**WORK REQUIRED**
Pull every line with the word "false" out of the entries below.

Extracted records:
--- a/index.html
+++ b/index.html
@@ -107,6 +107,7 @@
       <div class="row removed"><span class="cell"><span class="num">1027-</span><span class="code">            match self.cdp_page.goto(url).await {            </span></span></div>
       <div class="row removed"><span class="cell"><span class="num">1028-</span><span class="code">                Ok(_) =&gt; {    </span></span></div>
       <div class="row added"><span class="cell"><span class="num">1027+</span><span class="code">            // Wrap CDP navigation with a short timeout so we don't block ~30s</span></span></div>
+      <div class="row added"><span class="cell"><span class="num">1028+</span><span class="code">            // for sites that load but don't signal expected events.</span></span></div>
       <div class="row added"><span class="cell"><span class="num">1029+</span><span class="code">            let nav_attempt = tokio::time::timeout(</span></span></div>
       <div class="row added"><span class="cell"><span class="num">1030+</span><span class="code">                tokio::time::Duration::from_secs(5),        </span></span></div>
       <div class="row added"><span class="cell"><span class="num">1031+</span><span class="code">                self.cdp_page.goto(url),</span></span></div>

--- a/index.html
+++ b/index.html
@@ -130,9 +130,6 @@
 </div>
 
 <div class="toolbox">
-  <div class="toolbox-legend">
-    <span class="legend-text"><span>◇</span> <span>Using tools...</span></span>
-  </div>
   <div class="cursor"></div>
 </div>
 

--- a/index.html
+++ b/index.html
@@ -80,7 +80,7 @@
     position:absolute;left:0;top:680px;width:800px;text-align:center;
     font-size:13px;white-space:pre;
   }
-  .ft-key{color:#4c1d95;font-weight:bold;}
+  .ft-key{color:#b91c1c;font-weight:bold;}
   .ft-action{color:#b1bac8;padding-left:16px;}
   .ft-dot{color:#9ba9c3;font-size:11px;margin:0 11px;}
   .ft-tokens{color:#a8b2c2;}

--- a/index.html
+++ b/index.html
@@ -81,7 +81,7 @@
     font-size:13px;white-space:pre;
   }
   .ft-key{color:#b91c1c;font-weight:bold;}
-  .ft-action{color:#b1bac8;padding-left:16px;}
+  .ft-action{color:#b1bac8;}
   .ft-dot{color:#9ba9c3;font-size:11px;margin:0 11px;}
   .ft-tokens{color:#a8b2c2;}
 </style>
* * *
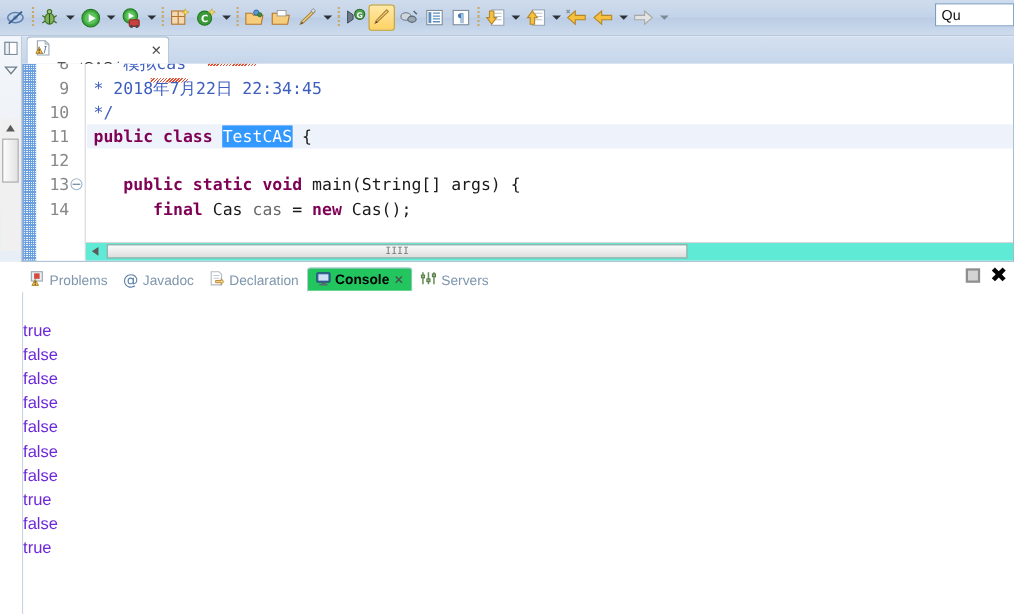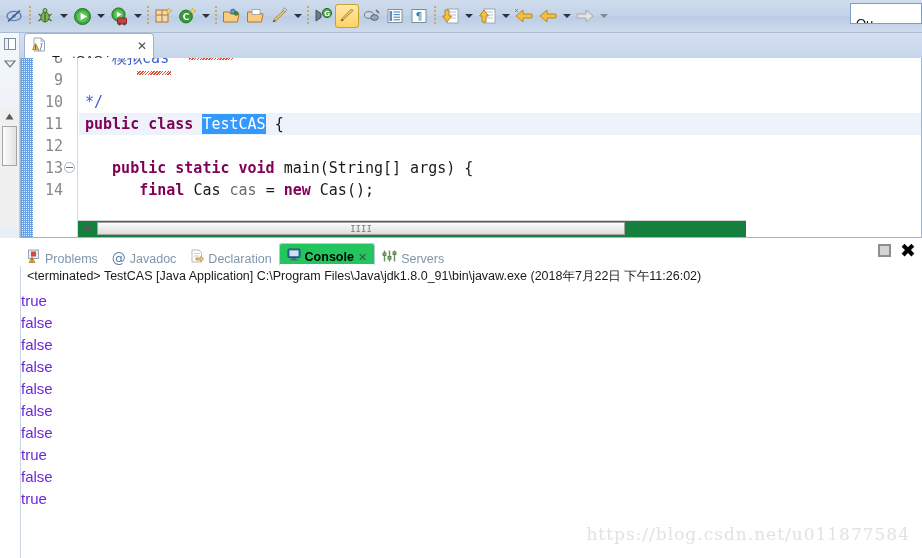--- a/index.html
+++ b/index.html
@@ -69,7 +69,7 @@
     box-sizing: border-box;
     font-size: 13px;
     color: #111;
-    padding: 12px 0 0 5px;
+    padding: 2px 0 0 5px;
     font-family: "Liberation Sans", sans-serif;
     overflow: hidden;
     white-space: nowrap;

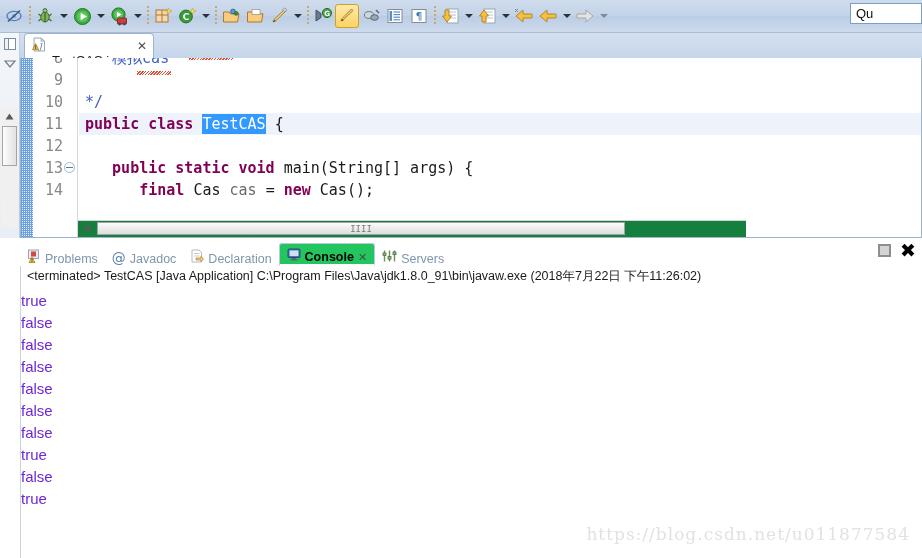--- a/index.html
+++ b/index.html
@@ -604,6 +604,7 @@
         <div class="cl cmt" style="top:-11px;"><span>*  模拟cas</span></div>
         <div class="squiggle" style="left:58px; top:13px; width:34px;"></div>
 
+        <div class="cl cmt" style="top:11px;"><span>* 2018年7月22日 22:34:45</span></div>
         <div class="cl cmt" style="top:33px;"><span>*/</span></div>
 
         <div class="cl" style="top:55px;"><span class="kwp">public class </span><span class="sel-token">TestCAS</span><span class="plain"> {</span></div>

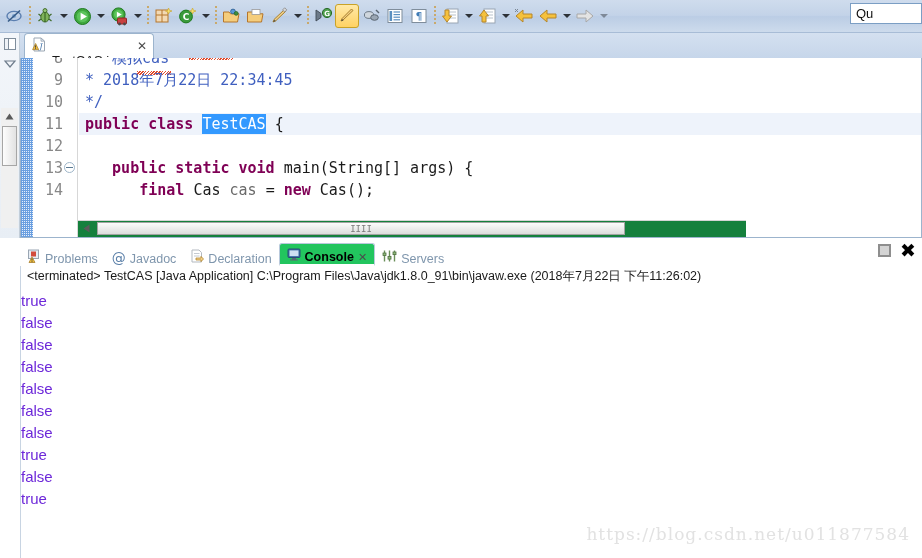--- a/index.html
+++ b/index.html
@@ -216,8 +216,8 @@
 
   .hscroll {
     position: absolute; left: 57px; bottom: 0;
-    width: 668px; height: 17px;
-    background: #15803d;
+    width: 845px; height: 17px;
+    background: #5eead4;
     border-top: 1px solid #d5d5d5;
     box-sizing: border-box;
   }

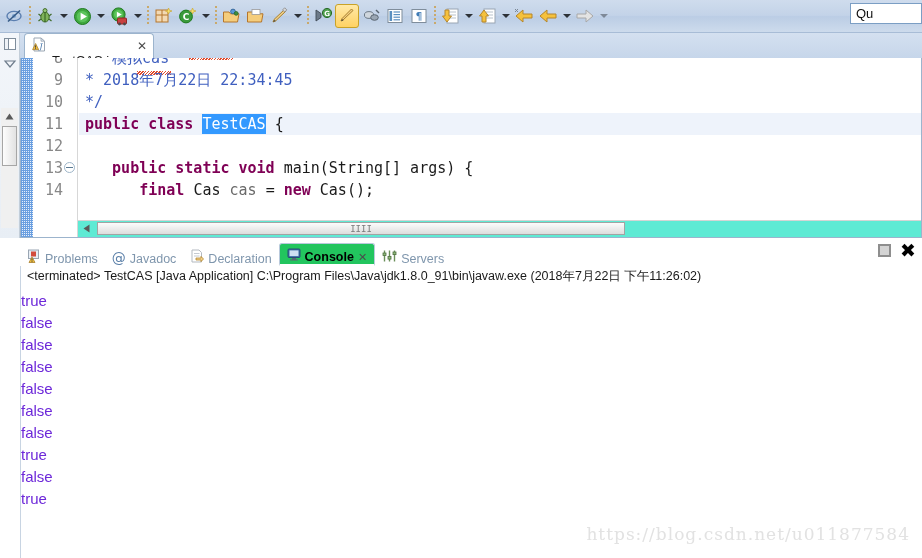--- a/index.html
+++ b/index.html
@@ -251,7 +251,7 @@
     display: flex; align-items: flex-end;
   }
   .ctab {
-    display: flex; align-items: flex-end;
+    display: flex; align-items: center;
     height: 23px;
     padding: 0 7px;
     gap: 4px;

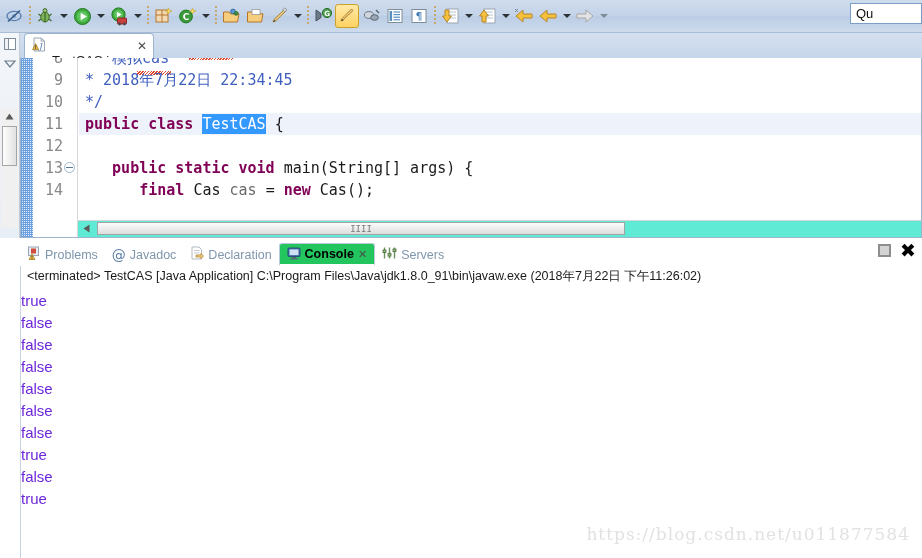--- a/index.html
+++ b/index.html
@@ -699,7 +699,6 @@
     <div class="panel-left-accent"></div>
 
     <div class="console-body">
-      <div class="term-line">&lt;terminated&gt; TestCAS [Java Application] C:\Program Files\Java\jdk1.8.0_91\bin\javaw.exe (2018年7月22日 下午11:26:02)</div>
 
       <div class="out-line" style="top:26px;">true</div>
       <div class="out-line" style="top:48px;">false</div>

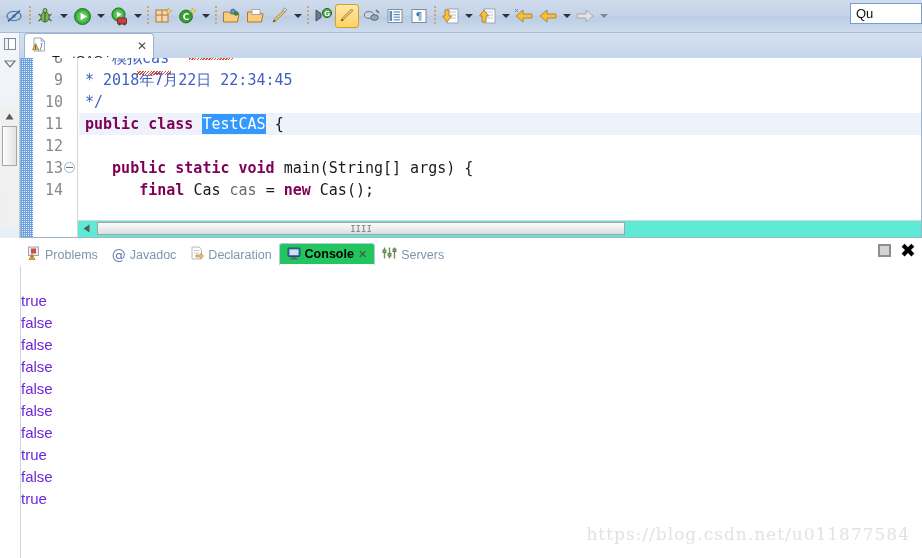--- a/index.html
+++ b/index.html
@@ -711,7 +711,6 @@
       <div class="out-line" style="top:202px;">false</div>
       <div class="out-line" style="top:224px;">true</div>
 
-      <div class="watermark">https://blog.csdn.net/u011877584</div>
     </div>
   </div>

**ANSWER FOR THE TASK**
       <div class="out-line" style="top:48px;">false</div>
       <div class="out-line" style="top:202px;">false</div>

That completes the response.